EU-Parlament droht mit Klage wegen Grenzkontrollen

"Eine Schande" und "gefährliche Wende", "zutiefst antieuropäisch" und "beschämend" obendrein: Mit drastischen Worten haben die Abgeordneten des Europäischen Parlaments den umstrittenen Schengen-Kompromiss der EU-Innenminister gegeißelt.

- Alle großen Fraktionen rügten den Entwurf am Dienstag als Steilvorlage für populistische und nationalistische Alleingänge der Hauptstädte. Dass den Volksvertretern das Mitspracherecht bei der Wiedereinführung von Grenzkontrollen verwehrt bleiben soll, wollen sie nicht akzeptieren - und deshalb vor den Europäischen Gerichtshof (EuGH) ziehen.

Über die Organklage vor dem höchsten EU-Gericht seien sich die Parteien von links bis rechts weitgehend einig, sagte der Vizechef der konservativen Europäischen Volkspartei, Manfred Weber (CSU), am Rande der Plenartagung in Straßburg. Parlamentspräsident Martin Schulz werde ihre Beschwerden auf dem EU-Gipfel der Staats- und Regierungschefs Ende Juni vorbringen. Falls dort kein Entgegenkommen signalisiert werde, sei im Juli mit weiteren Konsequenzen zu rechnen.

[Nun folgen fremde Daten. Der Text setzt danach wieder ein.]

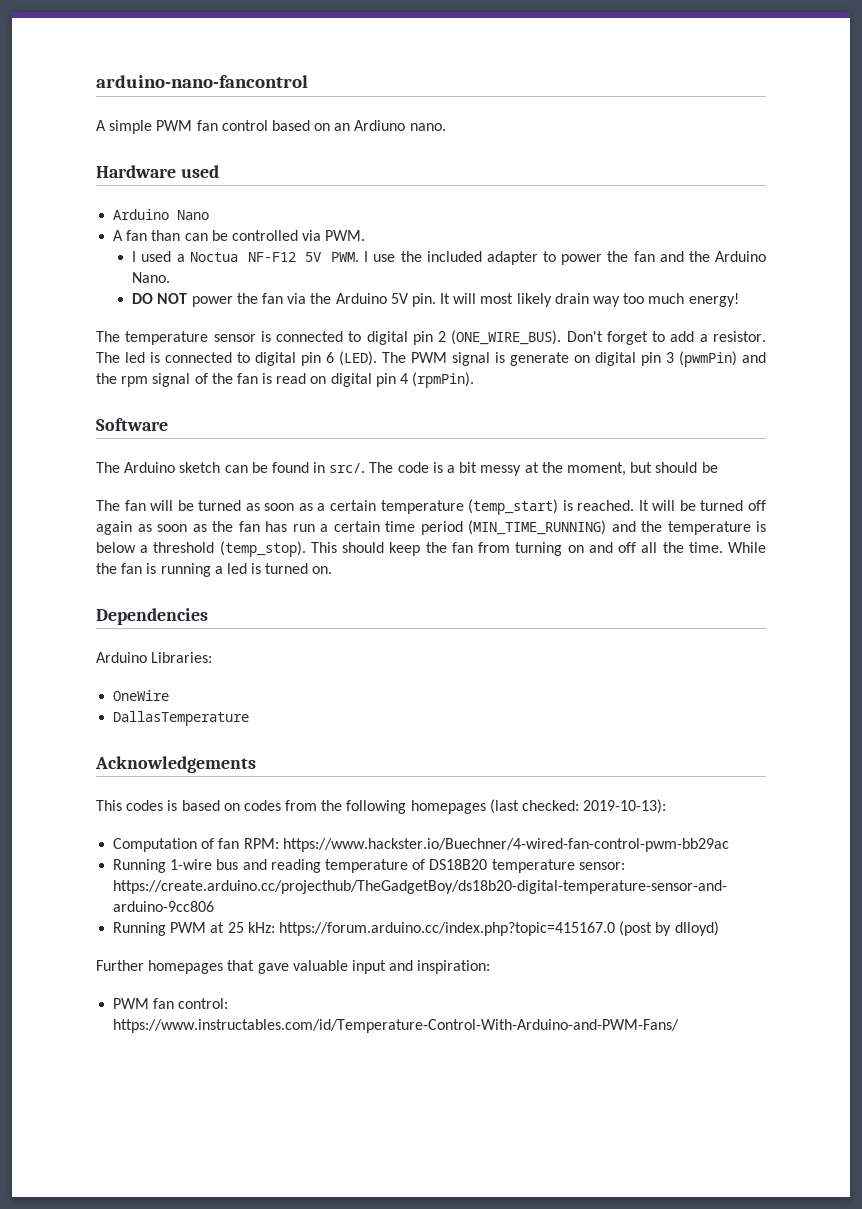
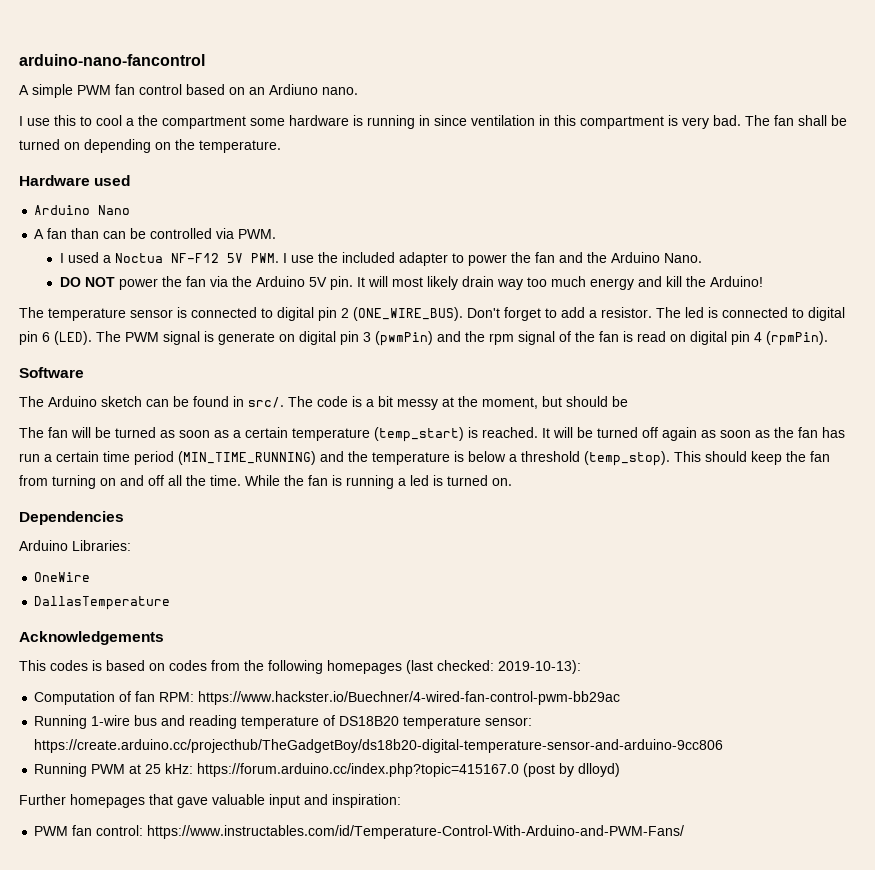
(446, 127) none -> [19,115,847,129] [19,139,281,153] // I use this to cool a the compartment some hardware is running in since ventilation in this compartment is very bad. The fan shall be turned on depending on the temperature.
[688,293,739,307] energy! -> [589,276,763,290] energy and kill the Arduino!

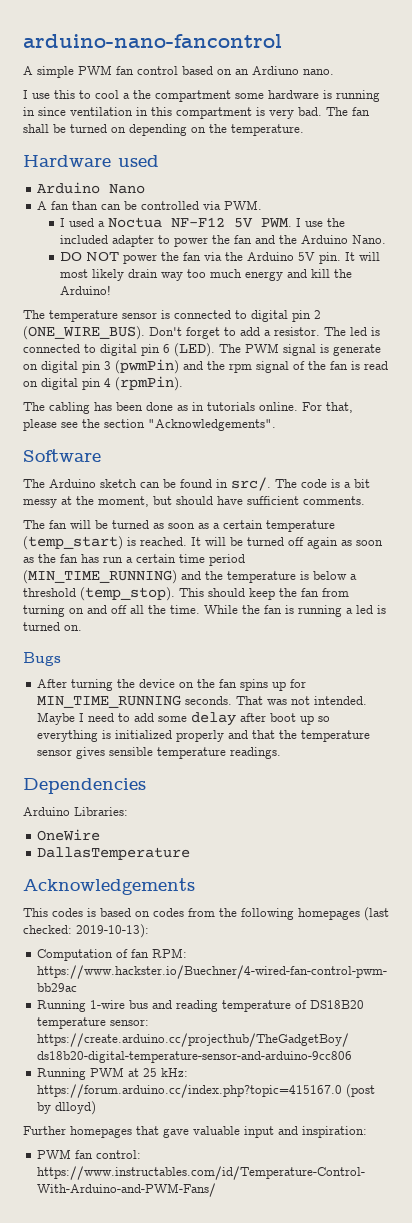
(828, 338) none -> [23,402,353,414] [23,419,276,431] // The cabling has been done as in tutorials online. For that, please see the section "Acknowledgements".
[612,396,628,407] be -> [217,496,365,505] have sufficient comments.
(512, 482) none -> [23,652,61,666] [37,679,307,691] [37,695,368,708] [37,712,331,726] [37,730,371,742] [37,747,282,759] // Bugs // After turning the device on the fan spins up for MIN_TIME_RUNNING seconds. That was not intended. Maybe I need to add some delay after boot up so everything is initialized properly and that the temperature sensor gives sensible temperature readings.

Die EU-Innenminister hatten sich vergangenen Donnerstag darauf geeinigt, den nationalen Regierungen auch weiterhin das letzte Wort bei der Wiedereinführung von Grenzkontrollen vorzubehalten. Die EU-Kommission wollte derartige Entscheidungen stärker vergemeinschaften und auf europäischer Ebene treffen. Sie wäre dem Entwurf nach aber weitgehend ausgebootet, ebenso wie das Parlament.

Das Argument der Innenminister, Europas Sicherheit werde durch illegale Einwanderung an den löchrigen Außengrenzen bedroht, wiesen die Sozialdemokraten vehement zurück. "Wo sind denn die Millionen von Flüchtlingen, wo Sie reagieren müssten?", rief Fraktionschef Hannes Swoboda dem dänischen Justizminister Morten Bodskov entgegen, dessen Land momentan dem Rat der Mitgliedsstaaten vorsteht. "Sie machen ein Tor auf für den Rechtspopulismus in Europa!"

Rückendeckung bekamen die Abgeordneten von EU-Innenkommissarin Cecilia Malmström. Sie sei "sehr enttäuscht" vom Alleingang der Mitgliedsstaaten, kritisierte die Schwedin, weil dieser grenzüberschreitende Geschäfte, Arbeitsplätze und das Wirtschaftswachstum gefährde. Zwar seien die 26 Schengen-Länder natürlich "die Herren ihrer eigenen Grenzen", die Europäer aber hätten ihre Reisefreiheit zu schätzen gelernt - und dürften diese nicht aus populistischen und innenpolitischen Motiven einbüßen.

Der Standpunkt der Länder blieb wie gehabt: Sieht ein Land seine "öffentliche Ordnung und innere Sicherheit" ernsthaft gefährdet, muss es die Kommission und übrigen EU-Staaten wie bisher bloß unverbindlich konsultieren, bevor es seine Grenzen dichtmacht.